Number of participants receiving therapeutic classes of concomitant medications.

The mean change from baseline in esophageal eosinophil levels was described at week 16 or early withdrawal (if before week 16), using descriptive statistics. Baseline was defined as the last assessment before the first dose of reslizumab, which was the baseline of the double-blind study (NCT00538434) for patients who received reslizumab in the double blind study or the baseline of the open-label study for patients who received placebo during the double-blind study.

The data from the patient's/parent's eosinophilic esophagitis (EoE) Symptom Assessment were used to assess the shift from baseline in Predominant Symptom Assessment. The predominant symptom of the participant's/parent's EoE Symptom Assessment was selected at the double-blind baseline visit and remained the same throughout this study. Using the EoE Symptom Assessment, the participant/parent or legal guardian rated the severity of the previous week's EoE symptoms as none, mild, moderate, severe, or very severe on a 5-point scale. Only the predominant symptom selected for each participant contributed to the overall analysis of the Predominant Symptom Assessment and the subgroup analyses of individual symptoms.
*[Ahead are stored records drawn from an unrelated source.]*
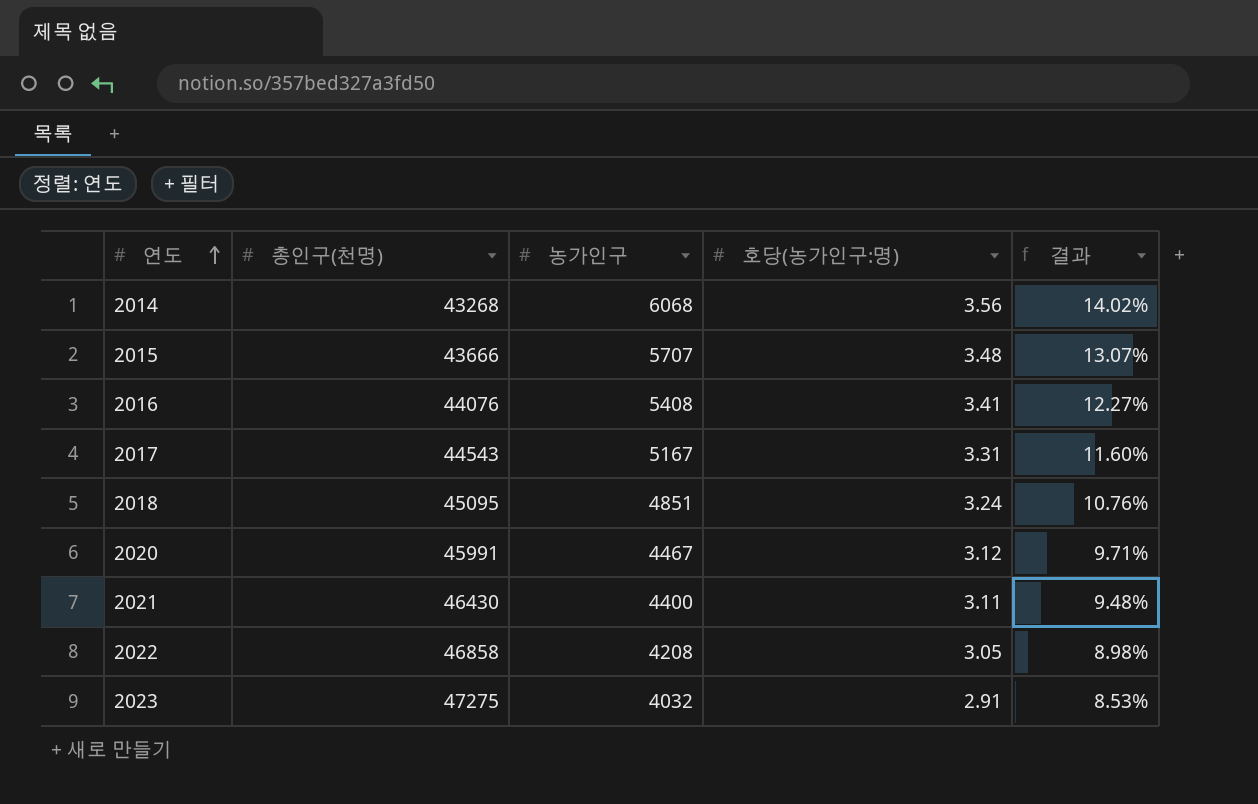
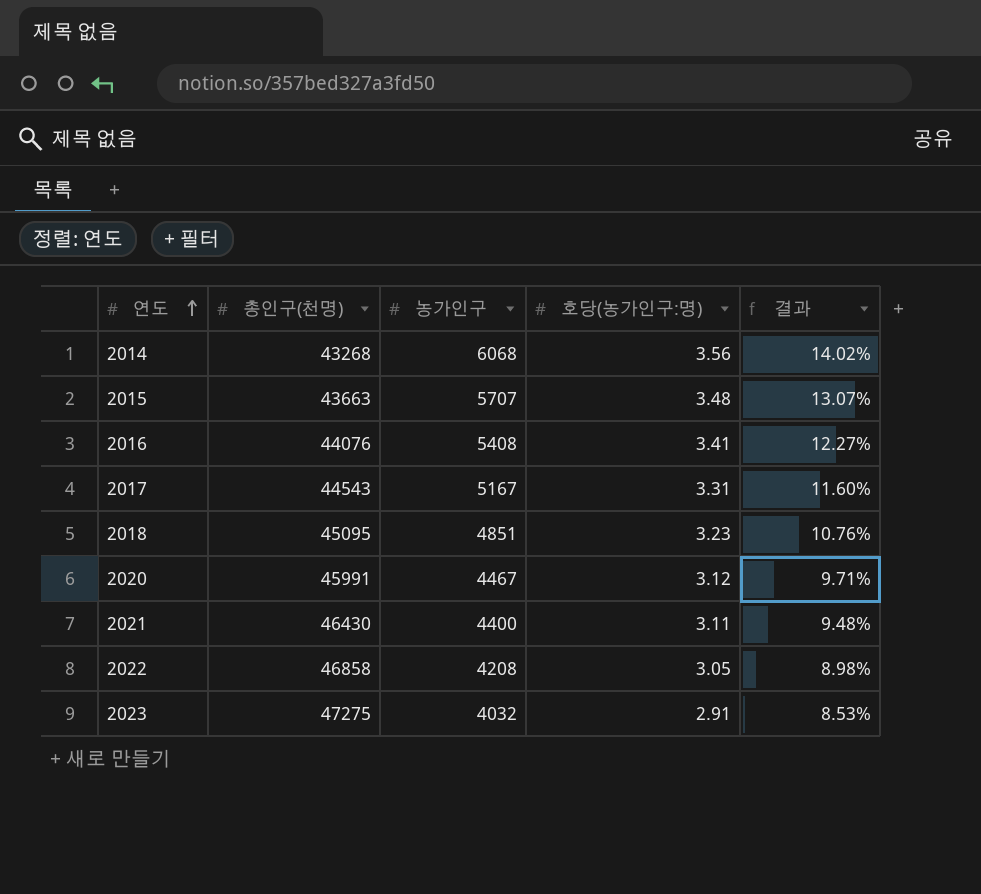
2015 | 총인구(천명): 43666 -> 43663
2018 | 호당(농가인구:명): 3.24 -> 3.23

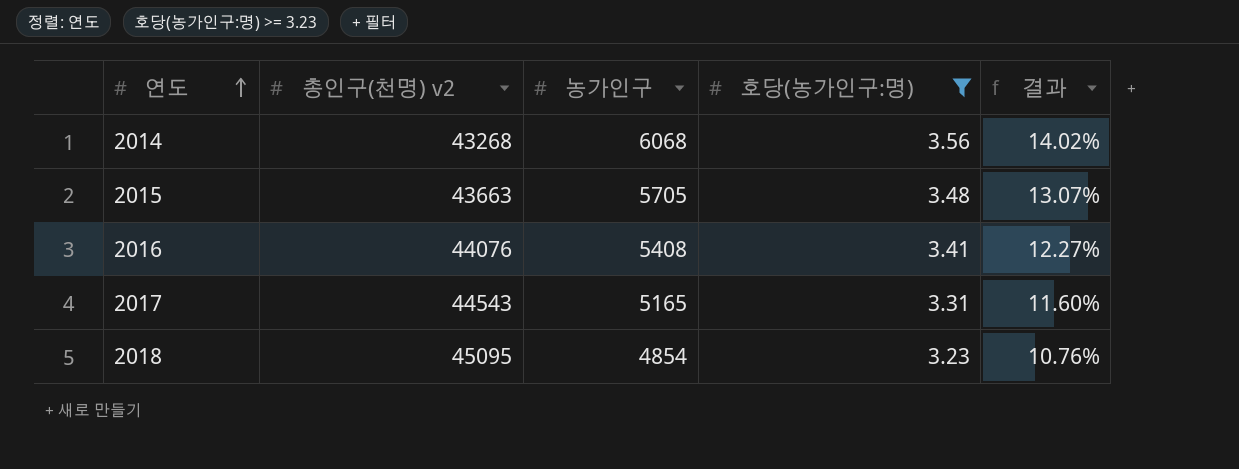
filter: none -> 호당(농가인구:명) >= 3.23
column name: 총인구(천명) -> 총인구(천명) v2
2015 | 농가인구: 5707 -> 5705
2017 | 농가인구: 5167 -> 5165
2018 | 농가인구: 4851 -> 4854

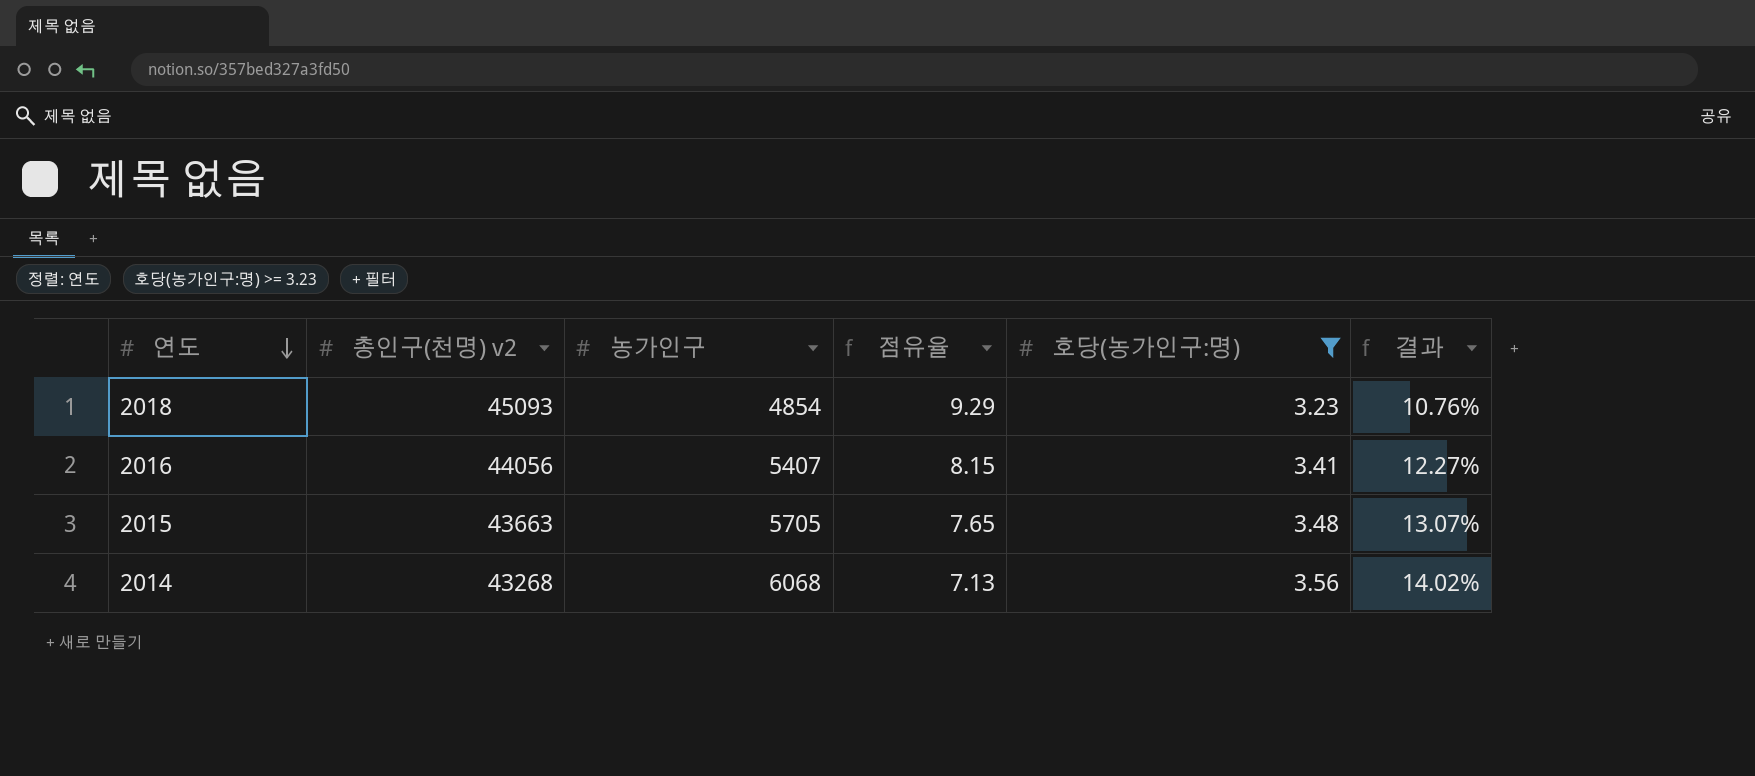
row order: 연도 ascending -> 연도 descending
column 점유율 | formula: none -> [총인구(천명) v2] / [농가인구]
row 2017: 44543 | 5165 | 3.31 | 11.60% -> none
2018 | 총인구(천명) v2: 45095 -> 45093
2016 | 총인구(천명) v2: 44076 -> 44056
2016 | 농가인구: 5408 -> 5407

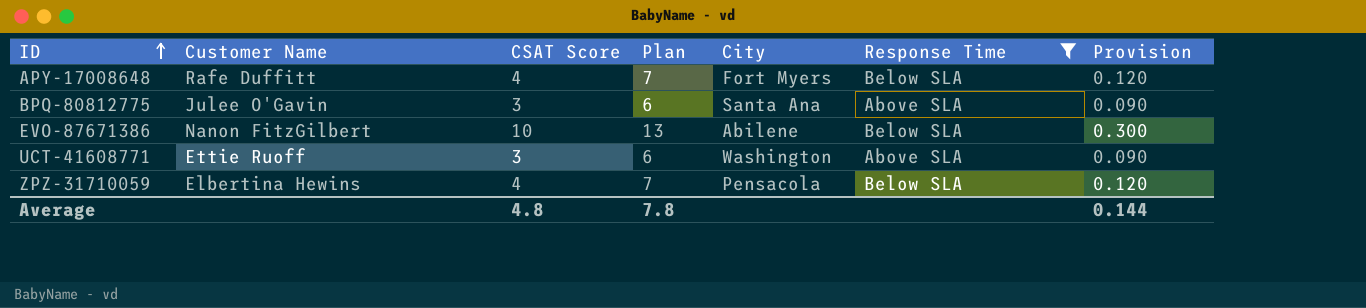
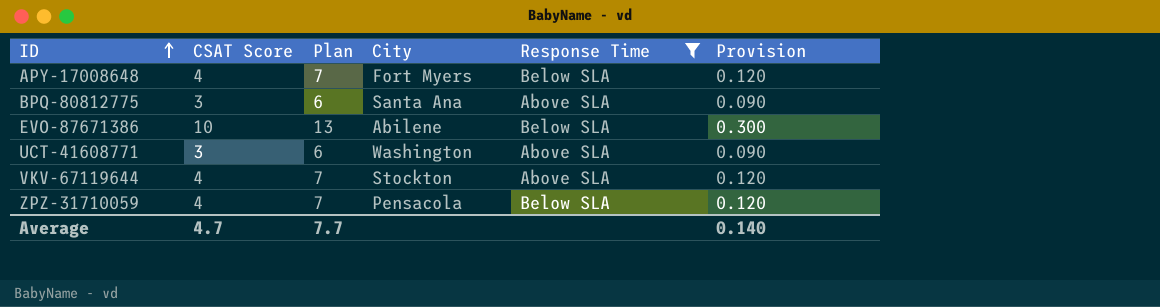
column Customer Name | position: 2 -> none
row VKV-67119644: none -> 4 | 7 | Stockton | Above SLA | 0.120
Average | CSAT Score: 4.8 -> 4.7
Average | Plan: 7.8 -> 7.7
Average | Provision: 0.144 -> 0.140

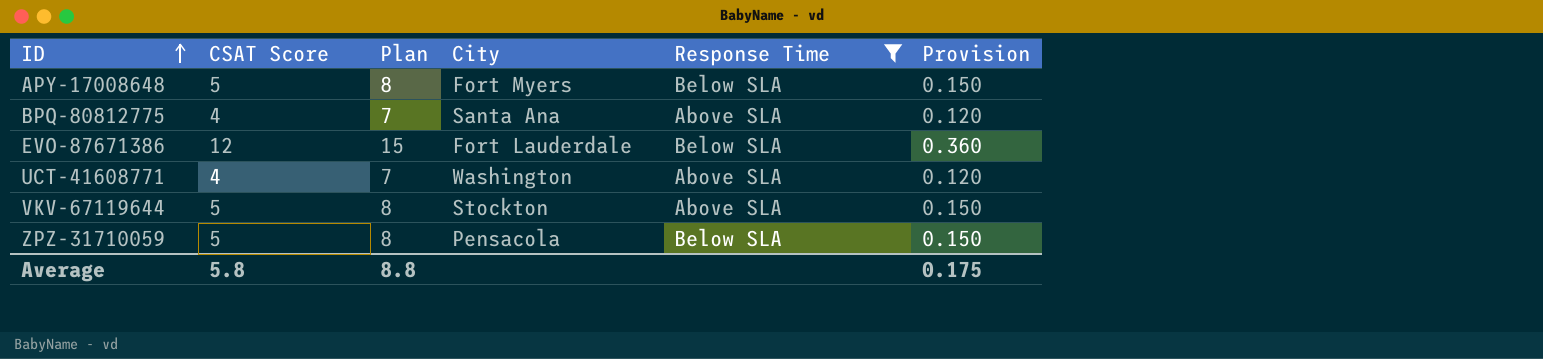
APY-17008648 | CSAT Score: 4 -> 5
APY-17008648 | Plan: 7 -> 8
APY-17008648 | Provision: 0.120 -> 0.150
BPQ-80812775 | CSAT Score: 3 -> 4
BPQ-80812775 | Plan: 6 -> 7
BPQ-80812775 | Provision: 0.090 -> 0.120
EVO-87671386 | CSAT Score: 10 -> 12
EVO-87671386 | Plan: 13 -> 15
EVO-87671386 | City: Abilene -> Fort Lauderdale
EVO-87671386 | Provision: 0.300 -> 0.360
UCT-41608771 | CSAT Score: 3 -> 4
UCT-41608771 | Plan: 6 -> 7
UCT-41608771 | Provision: 0.090 -> 0.120
VKV-67119644 | CSAT Score: 4 -> 5
VKV-67119644 | Plan: 7 -> 8
VKV-67119644 | Provision: 0.120 -> 0.150
ZPZ-31710059 | CSAT Score: 4 -> 5
ZPZ-31710059 | Plan: 7 -> 8
ZPZ-31710059 | Provision: 0.120 -> 0.150
Average | CSAT Score: 4.7 -> 5.8
Average | Plan: 7.7 -> 8.8
Average | Provision: 0.140 -> 0.175

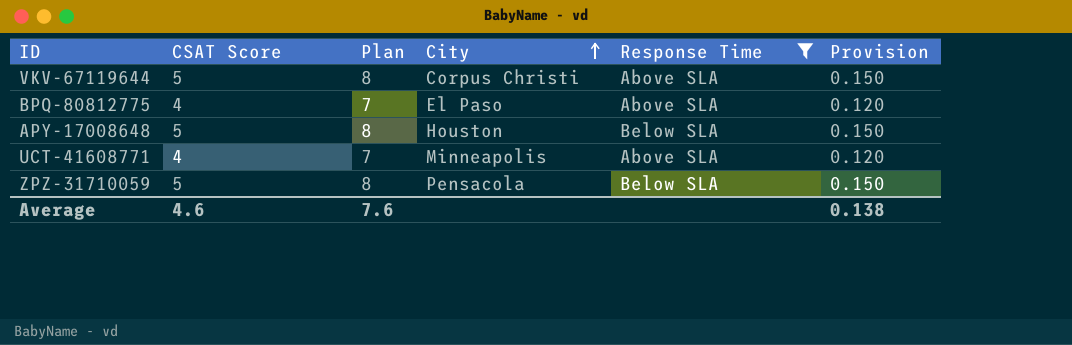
row order: ID ascending -> City ascending
row EVO-87671386: 12 | 15 | Fort Lauderdale | Below SLA | 0.360 -> none
VKV-67119644 | City: Stockton -> Corpus Christi
BPQ-80812775 | City: Santa Ana -> El Paso
APY-17008648 | City: Fort Myers -> Houston
UCT-41608771 | City: Washington -> Minneapolis
Average | CSAT Score: 5.8 -> 4.6
Average | Plan: 8.8 -> 7.6
Average | Provision: 0.175 -> 0.138

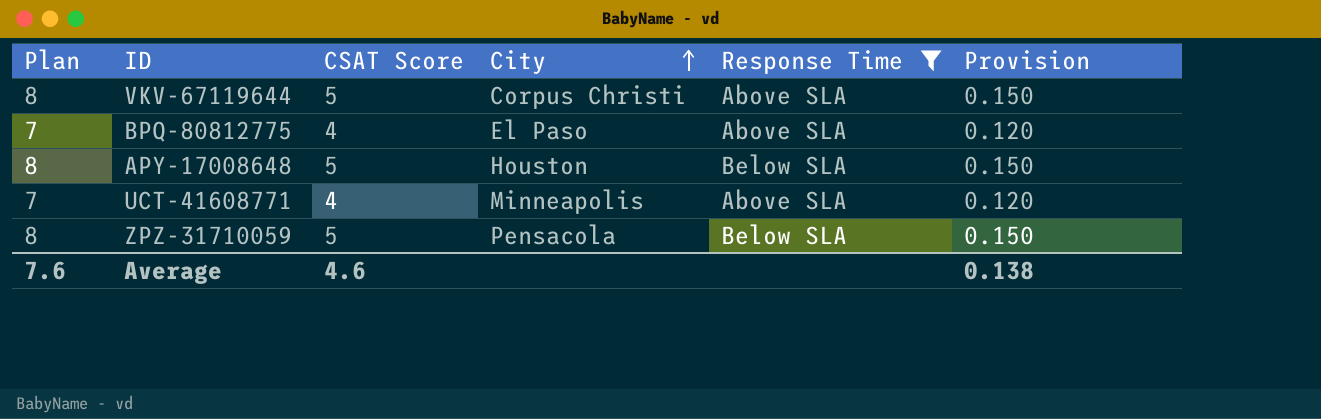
column Plan | position: 3 -> 1

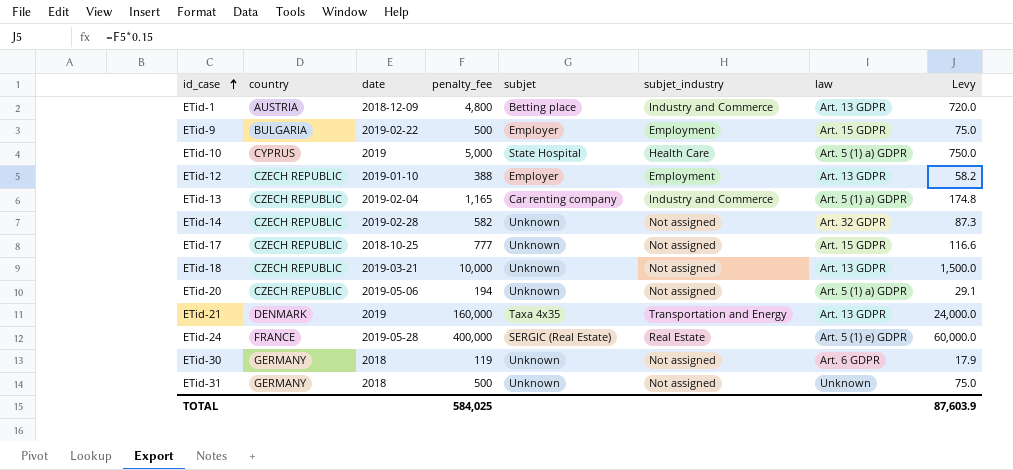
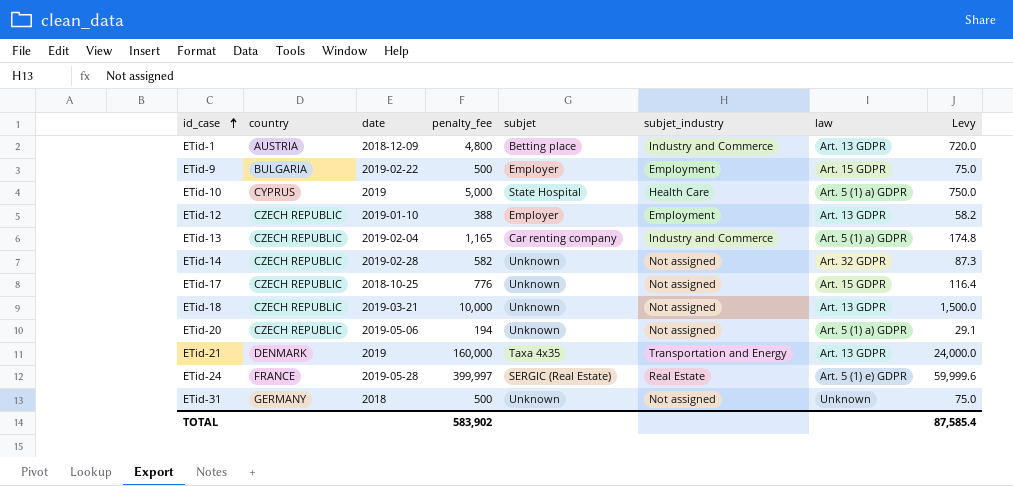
row ETid-30: GERMANY | 2018 | 119 | Unknown | Not assigned | Art. 6 GDPR | 17.9 -> none
ETid-17 | penalty_fee: 777 -> 776
ETid-17 | Levy: 116.6 -> 116.4
ETid-24 | penalty_fee: 400,000 -> 399,997
ETid-24 | Levy: 60,000.0 -> 59,999.6
TOTAL | penalty_fee: 584,025 -> 583,902
TOTAL | Levy: 87,603.9 -> 87,585.4

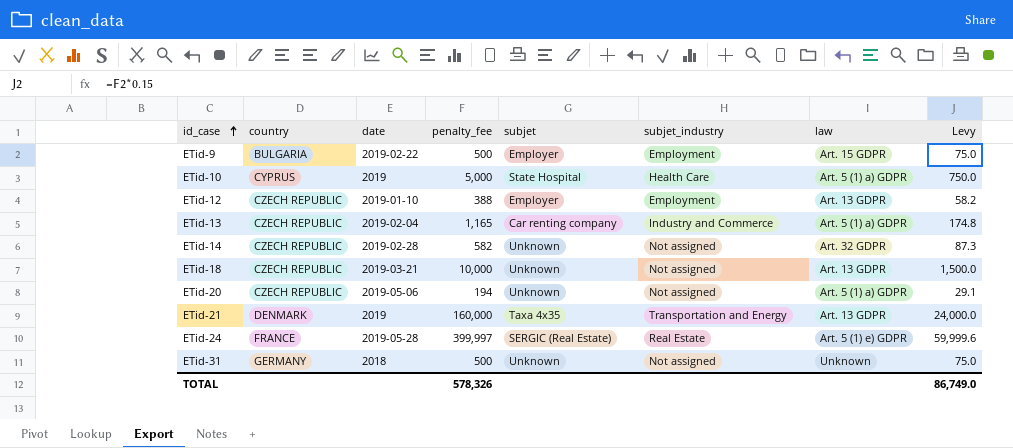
row ETid-1: AUSTRIA | 2018-12-09 | 4,800 | Betting place | Industry and Commerce | Art. 13 GDPR | 720.0 -> none
row ETid-17: CZECH REPUBLIC | 2018-10-25 | 776 | Unknown | Not assigned | Art. 15 GDPR | 116.4 -> none
TOTAL | penalty_fee: 583,902 -> 578,326
TOTAL | Levy: 87,585.4 -> 86,749.0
Thus, for the Predominant Symptom Analysis, some patients had dysphagia assessed, while others had either abdominal/chest pain or vomiting/regurgitation assessed.

The data from the participant's/parent's EoE Symptom Assessment, in combination with other observations, were used by physicians to determine the Physician's EoE Global Assessment. All components of the patient's EoE Symptom Assessment were used by physicians to determine the Physician's EoE Global Assessment.

The Child Health Questionnaire comprises 50 items. Specific items are recoded and/or recalibrated. Raw scores for scales (domains calculated over one or more items) are then calculated following set algorithms. The raw scales are then transformed to 0 to 100 scores, except for Change in Health which remains a 1-5 score. Finally two summary measures are calculated based on weighted combinations of selected scales. The Global Health, Physical Summary Score and Psychosocial Summary Score were summarized. For each, scores range from 0 (higher disease activity) to 100 (lower disease activity); higher scores indicate better health.

Number of participants answering that they either maintained or changed their diet from the beginning of the double-blind study (ie, NCT00538434). Additionally, for those participants who answered that they changed their diet from the beginning of the double-blind study (column 2), the number of participants in that group who changed by increasing the consistency of their food ('Increased consistency') and the percentage that changed by eating foods that previously worsened EoE ('Added foods'). (Note that these 2 categories are not mutually exclusive, so that someone could have both increased the consistency of the food they were eating AND also eaten foods that previously worsened their EoE symptoms.)

Reslizumab serum concentrations obtained in this study were included in ongoing and separate population pharmacokinetic analyses. The Number of Participants Analyzed reflects the number of participants who had concentrations measured following that dose level. Since some participants started on 1 mg/kg and later increased to 2 mg/kg (and are therefore represented in more than one column), the number of participants in each column add up to a greater number than the total in the overall column, which reflects the total number of participants with measurable concentration data in this study. The number of concentrations summarized for that dose level represents more than one concentration per participant in most cases.

Using a validated enzyme-linked immunosorbent assay (ELISA), the number of participants who had at least 1 confirmed positive value for ADA, either on day 0 after having received reslizumab in the double-blind study Res-05-0002 (NCT00538434) or during the course of the open-label study.